Veo a Jesús caminando a lo largo de la faja verde que sigue el curso del Jordán. Ha vuelto, aproximadamente, al lugar que vio su bautismo, cerca del vado que parece fuera muy conocido y frecuentado, para pasar a la otra margen, hacia la Perea.
Pero el lugar, hace poco tan colmado de gente, ahora se ve desierto. Sólo algún viandante, a pie o montado en asnos o caballos, lo recorre. Jesús parece no darse cuenta siquiera. Continúa por su camino subiendo hacia el norte, como absorto en sus pensamientos. Cuando llega a la altura del vado, se cruza con un grupo de hombres de distintas edades que discuten animadamente entre ellos y luego se separan, parte yendo hacia el sur, parte subiendo hacia el norte. Entre los que se dirigen hacia el norte veo a Juan y a Santiago.
Juan es el primero que ve a Jesús y lo señala mostrándoselo al hermano y a los compañeros. Hablan un poco entre ellos, y Juan se echa a andar deprisa para alcanzar a Jesús. Santiago le sigue más despacio. Los demás no hacen mayor caso; caminan lentamente, en animada conversación.
Juan, cuando llega a no más de unos dos o tres metros detrás de Jesús, grita:
-¡Cordero de Dios que quitas los pecados del mundo!
Jesús se vuelve y lo mira. Los dos están a pocos pasos el uno del otro. Se observan. Jesús con su aspecto serio e indagador. Juan con su ojo puro y risueño en ese hermoso rostro suyo juvenil como de niña. Se le pueden echar veinte años, y en su cara sonrosada no hay más signos que el de una pelusa rubia que parece un velo de oro.

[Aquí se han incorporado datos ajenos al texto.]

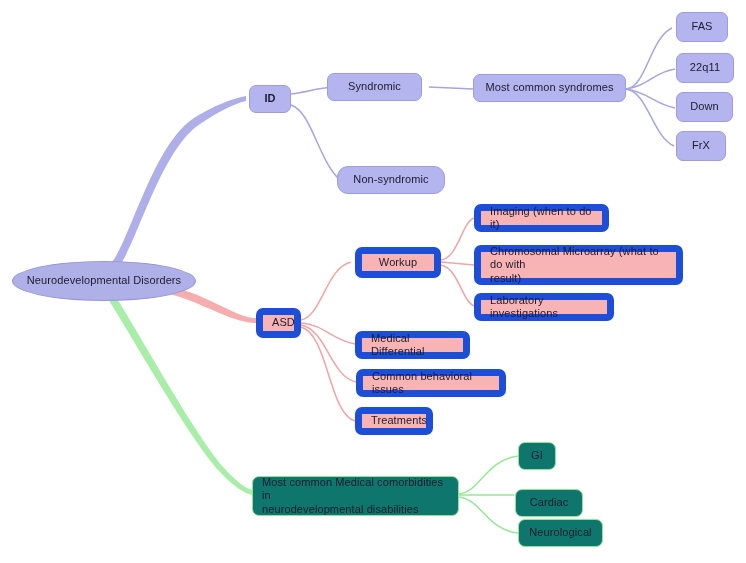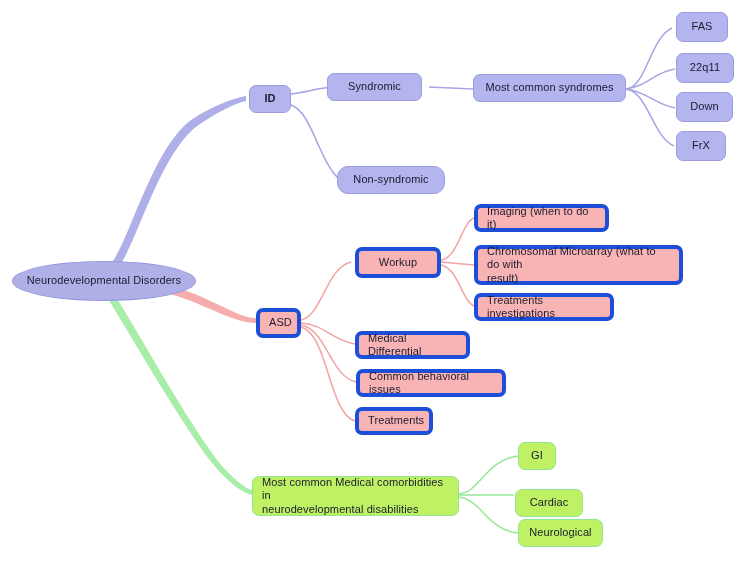--- a/index.html
+++ b/index.html
@@ -47,7 +47,7 @@
   }
   .node.pink {
     background: #f8b4b4;
-    border: 4px solid #1d4ed8;
+    border: 7px solid #1d4ed8;
   }
   .node.green {
     background: #bef264;

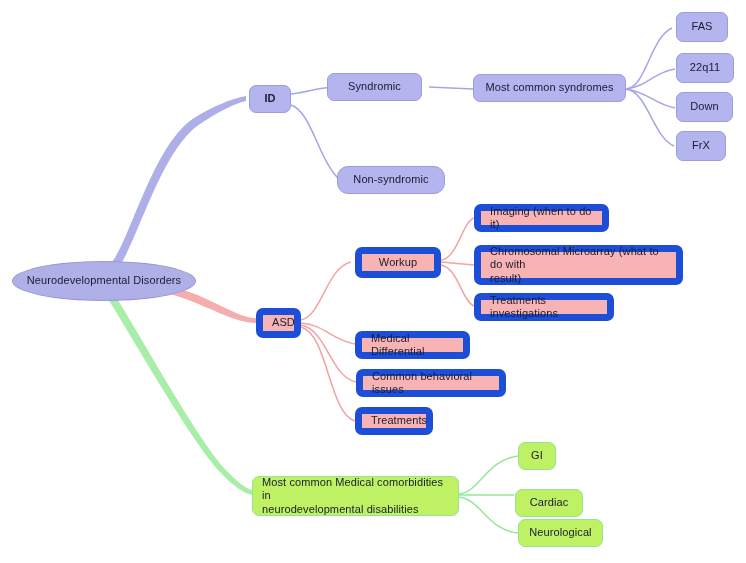--- a/index.html
+++ b/index.html
@@ -163,7 +163,7 @@
   </div>
 
   <div class="node pink" style="left:474px; top:293px; width:140px; height:28px;">
-    <span class="node-label">Treatments investigations</span>
+    <span class="node-label">Laboratory investigations</span>
   </div>
 
   <div class="node pink" style="left:355px; top:331px; width:115px; height:28px;">

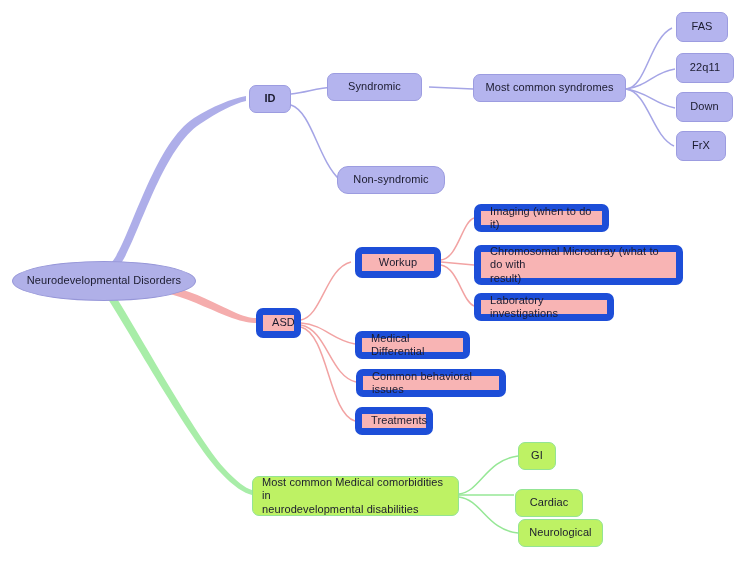--- a/index.html
+++ b/index.html
@@ -50,7 +50,7 @@
     border: 7px solid #1d4ed8;
   }
   .node.green {
-    background: #bef264;
+    background: #0f766e;
     border: 1px solid #93e493;
   }
   .node.root {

-¿A quién buscas? – pregunta Jesús.
– A ti, Maestro.
-¿Cómo sabes que soy maestro?
– Me lo ha dicho el Bautista.
– Y entonces ¿por qué me llamas Cordero?
– Porque le he oído a él llamarte así un día en que Tú pasabas, hace poco más de un mes.
-¿Qué quieres de mí?
– Que nos digas palabras de vida eterna y que nos confortes.
-¿Quién eres?
– Juan de Zebedeo, y éste es Santiago, mi hermano. Somos de Galilea, pescadores. Somos, además, discípulos de Juan. Él nos decía palabras de vida y nosotros le escuchábamos, porque queremos seguir a Dios y, con la penitencia, merecer el perdón, preparando los caminos del corazón a la venida del Mesías. Tú lo eres. Juan lo dijo, porque vio el signo de la Paloma posarse sobre ti.

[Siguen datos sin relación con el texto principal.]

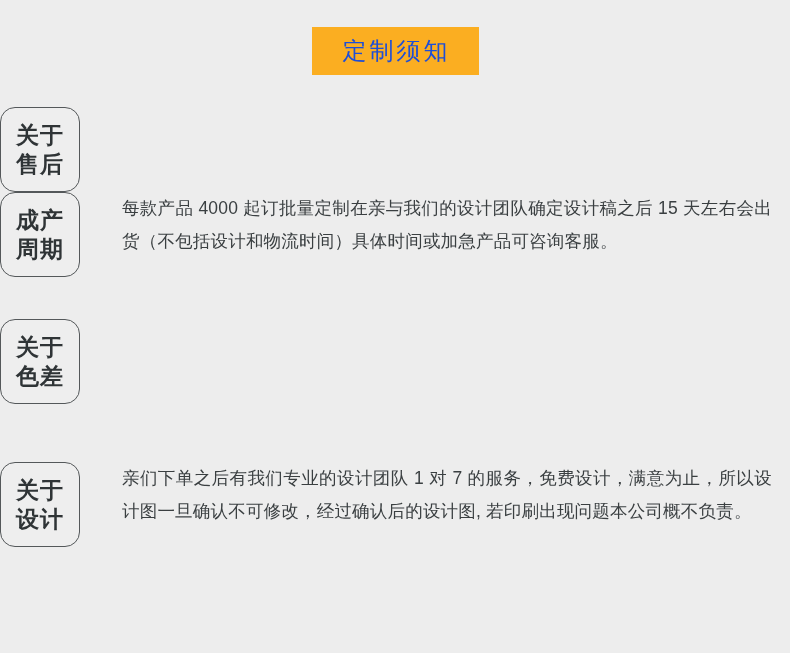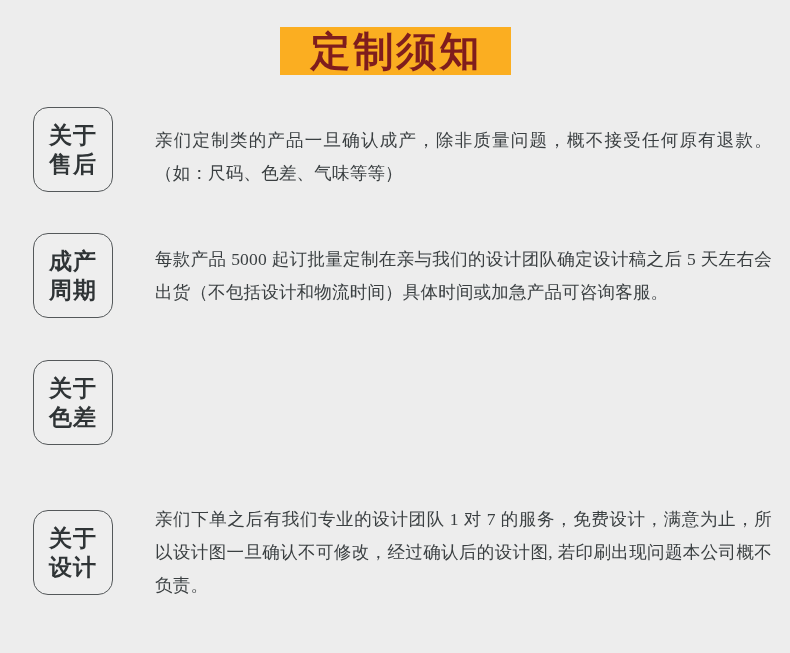--- a/index.html
+++ b/index.html
@@ -31,9 +31,9 @@
   .title-banner {
     display: inline-block;
     background: #fbae21;
-    color: #7f1d1d;
-    font-size: 40px;
-    font-weight: bold;
+    color: #1d4ed8;
+    font-size: 24px;
+    font-weight: normal;
     letter-spacing: 3px;
     line-height: 48px;
     height: 48px;

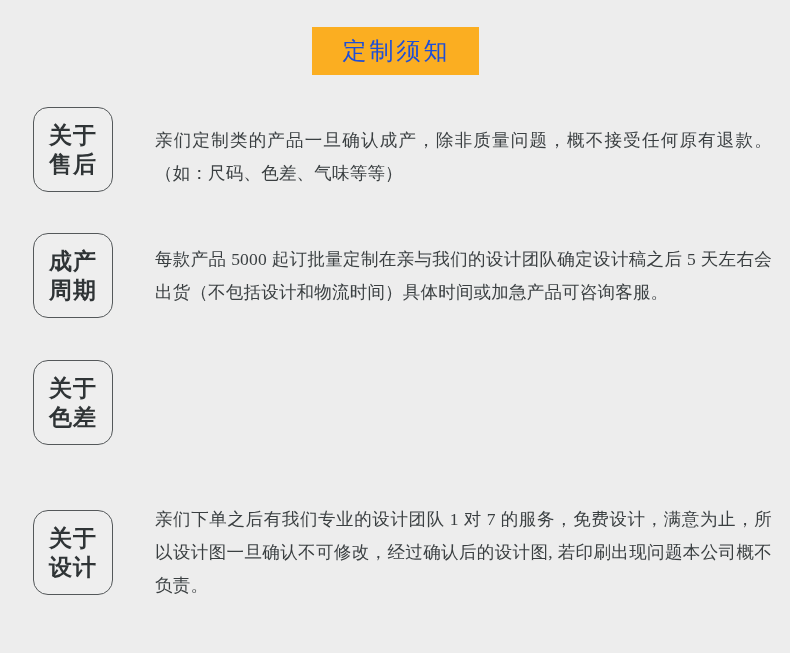--- a/index.html
+++ b/index.html
@@ -51,10 +51,8 @@
   .section {
     position: relative;
     display: flex;
-    align-items: center;
-    padding-left: 33px;
+    align-items: flex-start;
     box-sizing: border-box;
-    font-family: Liberation Serif, serif;
   }
   .section.s0 { margin-top: 7px; }
   .section.s1 { margin-top: 41px; }

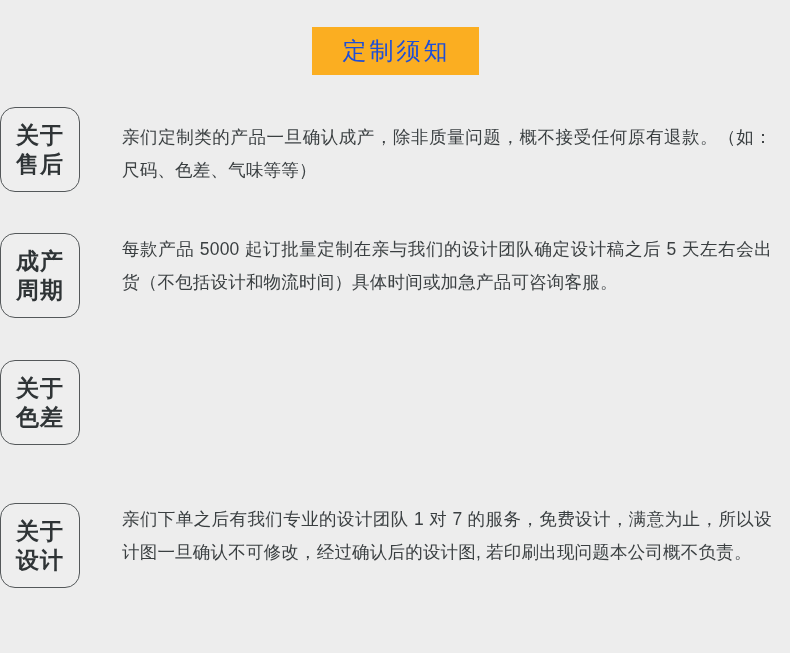--- a/index.html
+++ b/index.html
@@ -114,7 +114,6 @@
         <div class="badge-line">关于</div>
         <div class="badge-line">售后</div>
       </div>
-      <div class="para">亲们定制类的产品一旦确认成产，除非质量问题，概不接受任何原有退款。（如：尺码、色差、气味等等）</div>
     </div>
 
     <div class="section s1">

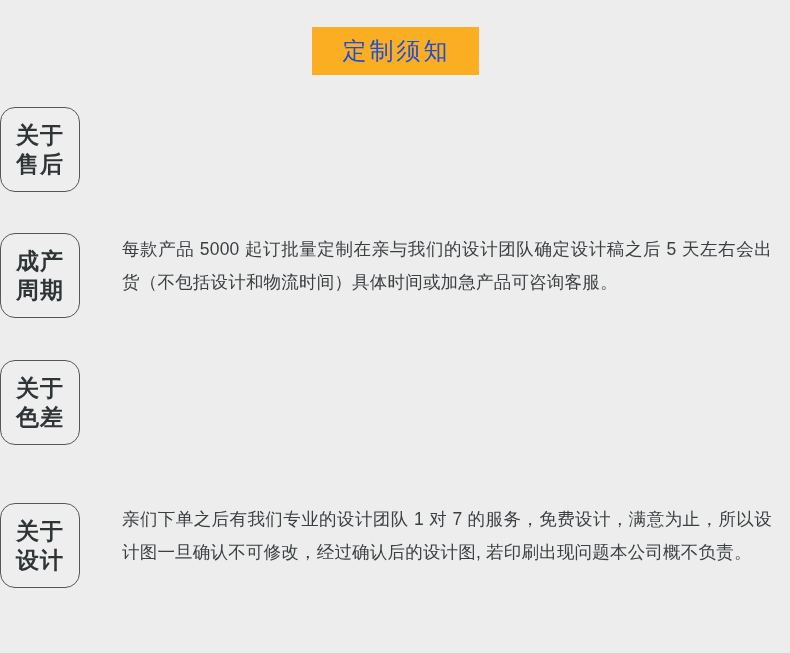--- a/index.html
+++ b/index.html
@@ -55,7 +55,7 @@
     box-sizing: border-box;
   }
   .section.s0 { margin-top: 7px; }
-  .section.s1 { margin-top: 41px; }
+  .section.s1 { }
   .section.s2 { margin-top: 42px; }
   .section.s3 { margin-top: 58px; }
 

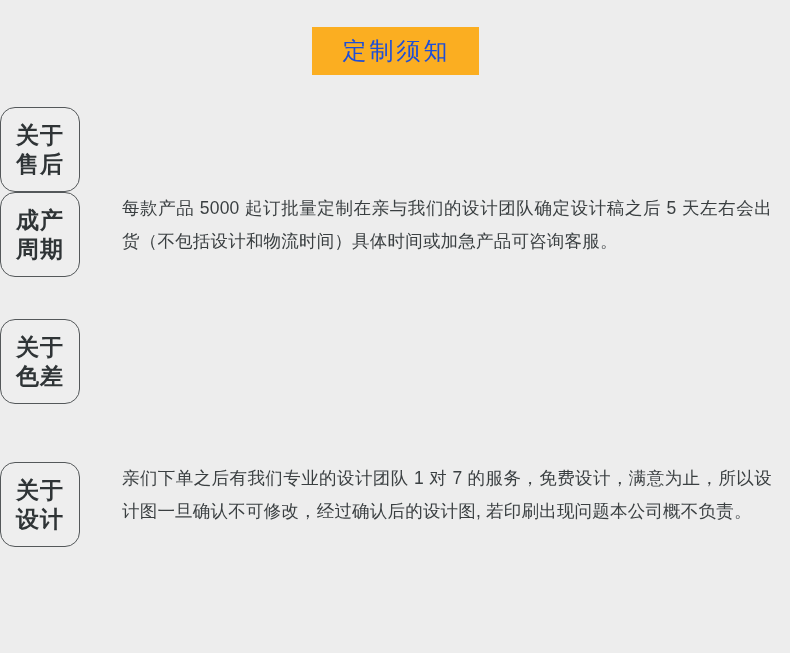--- a/index.html
+++ b/index.html
@@ -121,7 +121,7 @@
         <div class="badge-line">成产</div>
         <div class="badge-line">周期</div>
       </div>
-      <div class="para">每款产品 5000 起订批量定制在亲与我们的设计团队确定设计稿之后 5 天左右会出货（不包括设计和物流时间）具体时间或加急产品可咨询客服。</div>
+      <div class="para">每款产品 4000 起订批量定制在亲与我们的设计团队确定设计稿之后 15 天左右会出货（不包括设计和物流时间）具体时间或加急产品可咨询客服。</div>
     </div>
 
     <div class="section s2">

A nosotros nos lo dijo: «He ahí el Cordero de Dios». Yo te digo: Cordero de Dios que quitas los pecados del mundo, danos la paz, porque ya no tenemos a nadie que nos guíe y nuestra alma está turbada.
-¿Dónde está Juan?».- Herodes lo ha apresado. Está en prisión, en Maqueronte. Los más fieles de entre los suyos han intentado liberarlo, pero no se puede. Nosotros volvemos de allí. Déjanos ir contigo, Maestro. Muéstranos dónde vives.
– Venid. Pero ¿sabéis lo que pedís? Quien me siga tendrá que dejar todo; casa, familia, modo de pensar, e incluso la vida. Yo os haré mis discípulos y amigos, si queréis. Pero no tengo riquezas ni seguridades. Soy pobre hasta no tener ni dónde reclinar la cabeza, y lo seré aún más; más perseguido que una oveja perdida, por los lobos. Mi doctrina es todavía más severa que la de Juan, porque prohíbe incluso el resentimiento. No se dirige tanto hacia lo externo cuanto hacia el espíritu. Tendréis que renacer, si queréis ser míos. ¿Queréis hacerlo?- Sí, Maestro, Tú sólo tienes palabras que nos dan luz, que descienden y, donde había tinieblas de desolación por carecer de guía, proporcionan claror de sol.
– Venid, entonces. Vamos. Os adoctrinaré por el camino.
Dice Jesús:
– El grupo que se cruzó conmigo era numeroso, pero sólo uno me reconoció: el que tenía alma, pensamiento y carne, limpios de toda lujuria. Insisto sobre el valor de la pureza. La castidad es siempre fuente de lucidez de pensamiento. La virginidad afina y conserva la sensibilidad intelectiva y afectiva hasta la perfección, perfección que sólo quien es virgen experimenta.